O mundo já foi mais fixe - Nuno Camarneiro


Fomos para a rua vestidos de branco. Pois foi, pois foi...Contestar através de ações simbólicas, chamar a atenção para uma causa, demonstrar solidariedade: era o mínimo que podíamos fazer, uma singela prova da nossa humanidade. Mas o mundo não era mais fixe, apenas não tínhamos hipótese de saber tão facilmente o que os outros pensavam além do universo de uma mesa de café e uma página de jornal. E também havia mais pudor em pendurar o ódio na corda pública. Hoje exibe-se ativamente como uma medalha. Grita-se. Esgrime-se como se fosse um argumento justo. Alguns escreveram que a flotilha não passa de circo, o que certamente fará dos seus integrantes meros palhaços, indivíduos como Mandla Mandela, neto de Nelson Mandela, que dela fez parte, e que justificou assim a sua presença na delegação sul-africana. "Como africanos, sabemos muito bem o que significa viver sob ocupação, sob opressão." Criaturas confortáveis e ufanas com a sua arrogância, intolerância, o seu bem nutrido desprezo pelos outros, estão por todo o lado, sempre estiveram. Viviam no nosso prédio, aviavam-nos a fruta no mercado, viajavam connosco no autocarro, patrulhavam as ruas. E é por isso que o mundo é um lugar de sangue quando podia ser de paz. Nós somos assim, um mix de civilizados e asselvajados, sempre fomos, e temo o dia em que possamos vir a descobrir em que exata percentagem.

"O Mundo já foi mais Fixe

1992 - Em resposta ao Massacre de Díli, feito pelas tropas indonésias, a sociedade portuguesa uniu-se em defesa da população timorense e teve lugar a iniciativa "Lusitânia Expresso", organizada pela revista Forum Estudante, onde um Ferry-Boat tentou ir até Dili para depor uma coroa de flores no cemitério de Santa Cruz. Todos nos solidarizámos com o projecto, betinhos do CDS cantavam a plenos pulmões o "Ai Timor", saímos à rua vestidos de branco, e sofremos muito por gente que não conhecíamos.
2025 - Em resposta ao massacre da população palestiniana , é organizada uma frota de pequenas embarcações para levar alimentos e outros bens essenciais à população de Gaza.

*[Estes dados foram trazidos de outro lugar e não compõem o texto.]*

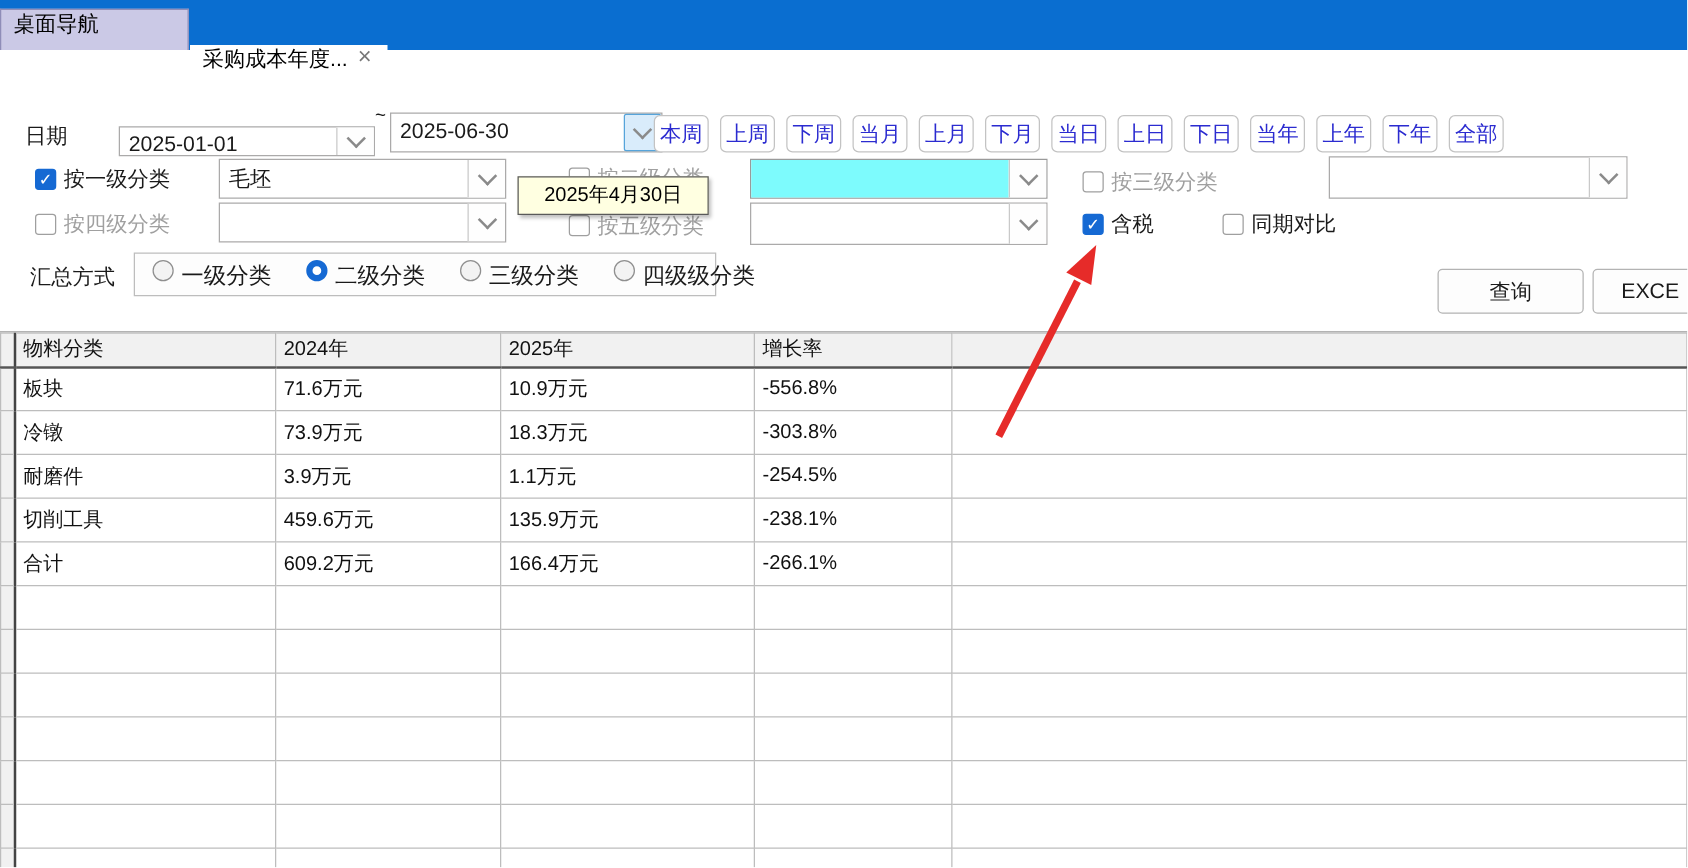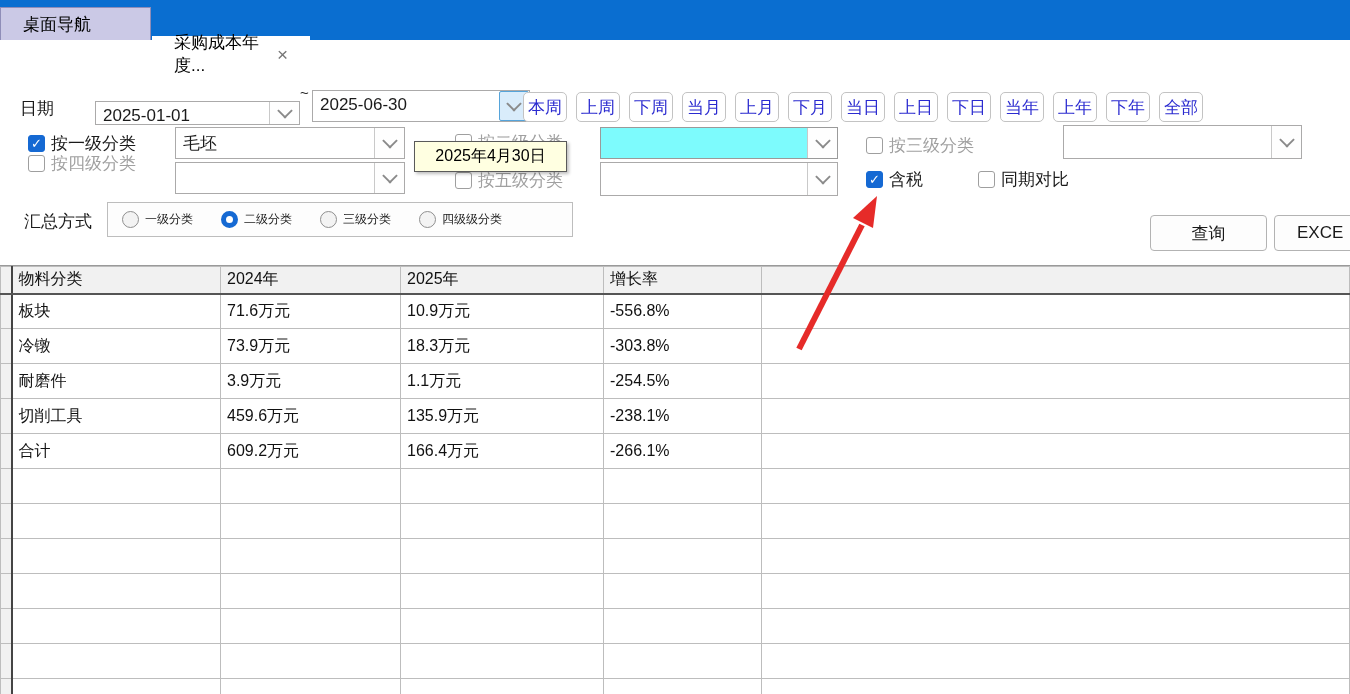"桌面导航" .tab { align-items: center -> none; padding: 0 22px -> 0 10px }
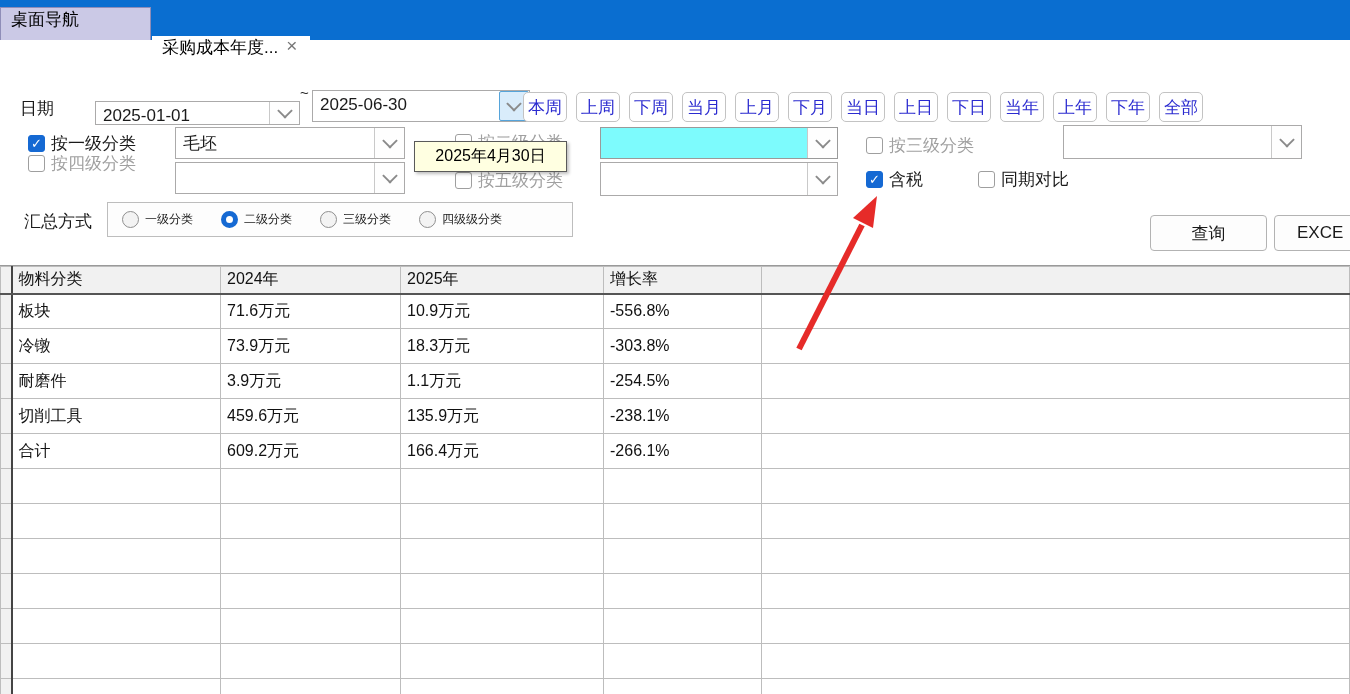"按四级分类" div.check { top: 152px -> 168px }
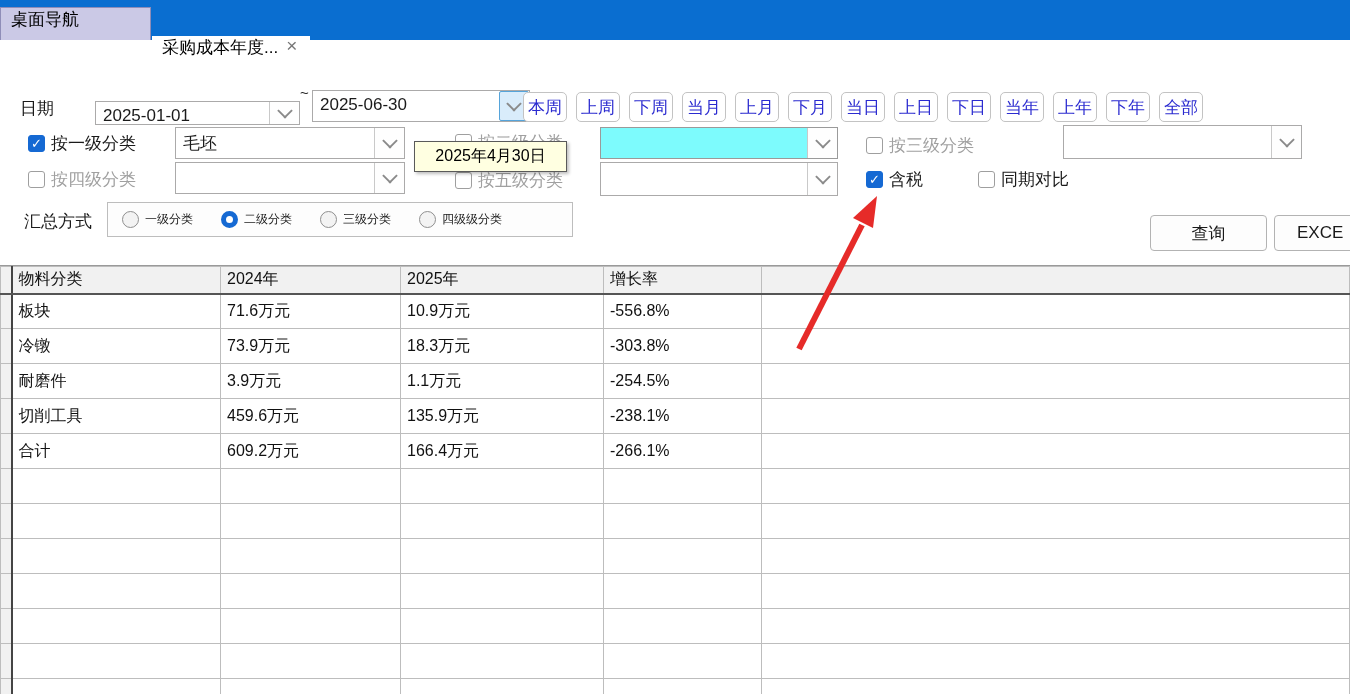"一级分类" .radio { align-items: center -> none; font-size: 12px -> 18px }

Uma deputada e uma actriz de relevo portuguesas associam-se e incorporam a flotilha. As redes sociais gozam com uma e outra, é dito e repetido que aquilo não serve para nada. Assim que os participantes são detidos, de forma pouco clara, pelas autoridades israelitas há um regozijo generalizado das redes e dos orgãos de comunicação social.
"Que estupidez, só querem aparecer..."
33 anos separam uma e a outra iniciativa, mas parece um milénio. Estamos mil anos mais cínicos, mais dessensibilizados, mais inertes e mais estúpidos.
Que diriam as redes sociais das acções de Gandhi, Mandela ou Martin Luther King? Que memes divertidíssimos teriam desencadeado?"